Logo CICANCER

Development of a bioinformatics algorithm to identify gene markers associated with survival and application to breast cancer and colorectal cancer.

Development of a bioinformatics algorithm to identify gene markers associated with survival and application to breast cancer and colorectal cancer.

Alberto Berral González

Bioinformatics and Functional Genomics Group, CIC (USAL-CSIC)

Date: 07/11/2024
Time: 12:30
CIC Hall Lecture
Host: Javier De las Rivas

The burden of cancer in Europe is increasing annually, with 2.7 million new cases and 1.3 million deaths currently estimated, and 3.25 million cases projected by 2040. Breast, colorectal, cervical, prostate, lung, and gastric cancers account for more than half of all new cases and deaths. Spain ranks 4th in Europe for cancer cases, with a projected 30% increase in incidence by 2040. The most common cancers in Spain are breast (BRCA) and colorectal cancer (CRC) in women and prostate and colorectal cancer in men. Despite this, Spain has one of the lowest cancer mortality rates in the EU. Analysis of cancer data, especially for colorectal and breast cancer, is essential due to their high incidence and mortality.

Survival analysis is a statistical method used to predict the time until an event, such as a patient's recurrence or death, occurs. It is widely used in cancer research to classify patients based on survival outcomes. Non-parametric methods, such as the Kaplan-Meier approach, are commonly used to estimate survival curves from censored data, and the log-rank test compares these curves between groups. This method is critical for identifying genes or signatures associated with improved survival, which helps to discover new therapeutic targets to improve patient outcomes.

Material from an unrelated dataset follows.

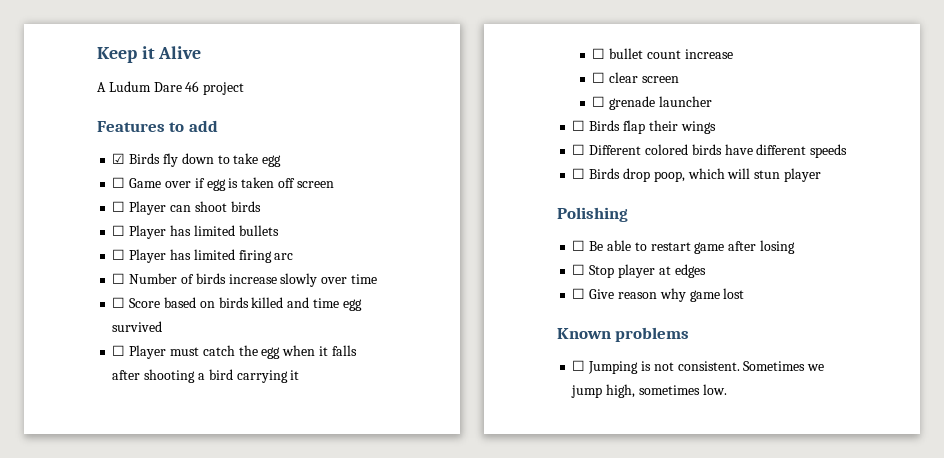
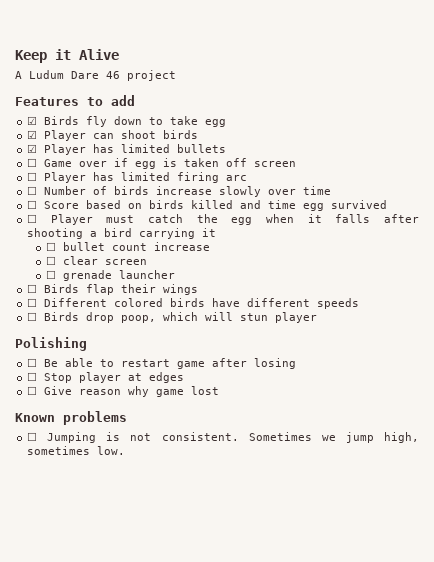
(282, 161) none -> [27,130,199,141] [27,144,227,155] // ☑ Player can shoot birds // ☑ Player has limited bullets
[112,201,261,215] [112,225,279,239] // ☐ Player can shoot birds // ☐ Player has limited bullets -> (297, 164) none

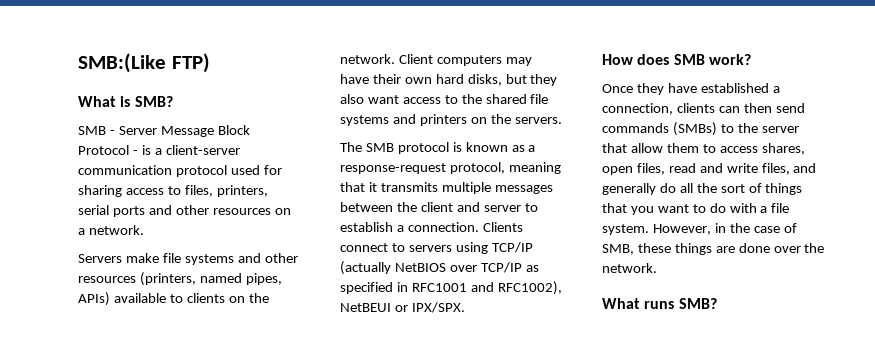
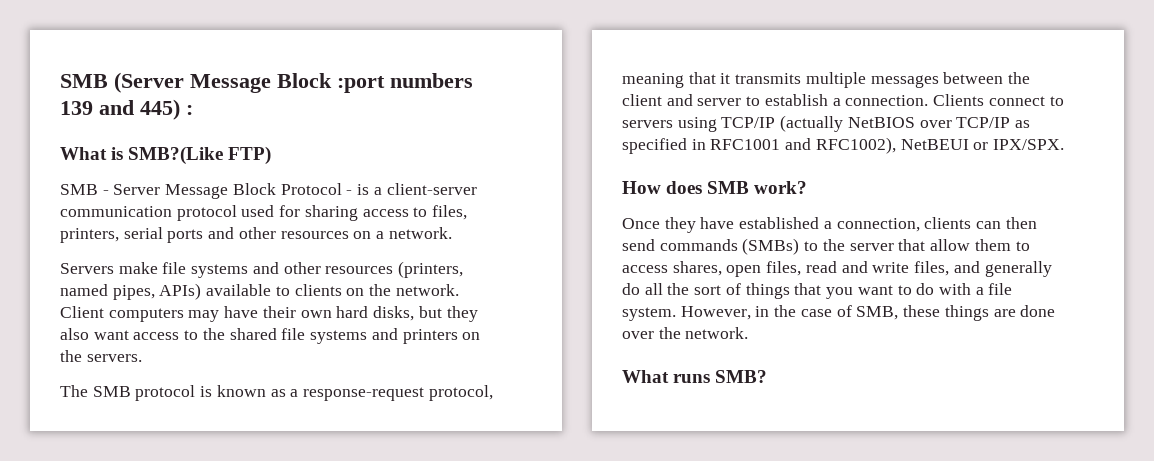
[78,53,210,73] SMB:(Like FTP) -> [60,72,473,93] [60,99,193,120] SMB (Server Message Block :port numbers 139 and 445) :
[134,96,173,107] SMB? -> [128,146,272,165] SMB?(Like FTP)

In the case of BRCA, clinical biomarkers and commercial platforms are available for risk analysis, but integration with a broader range of biomarkers could provide better results. For CRC, molecular subtypes and biomarkers such as microRNAs and gene expression profiles have been proposed that can provide valuable prognostic information and guide therapeutic decisions. However, further research is needed to validate these biomarkers in clinical practice and to develop methods to find more robust biomarkers that could improve the risk prediction of the existing biomarkers.

In this context, the present study explores the implementation of different functions to perform survival analysis, risk prediction and risk-based patient stratification. These functions are integrated into an algorithm with three parts: (I) selection of genes related to a clinical variable, (II) robust assessment of a gene's ability to mark survival, and (III) prediction of patient risk given a set of informative genes, all implemented in R functions supporting genomic expression data. Furthermore, this algorithm has been applied to large cancer datasets of BRCA and CRC to estimate cancer patients' risk and find gene markers of survival.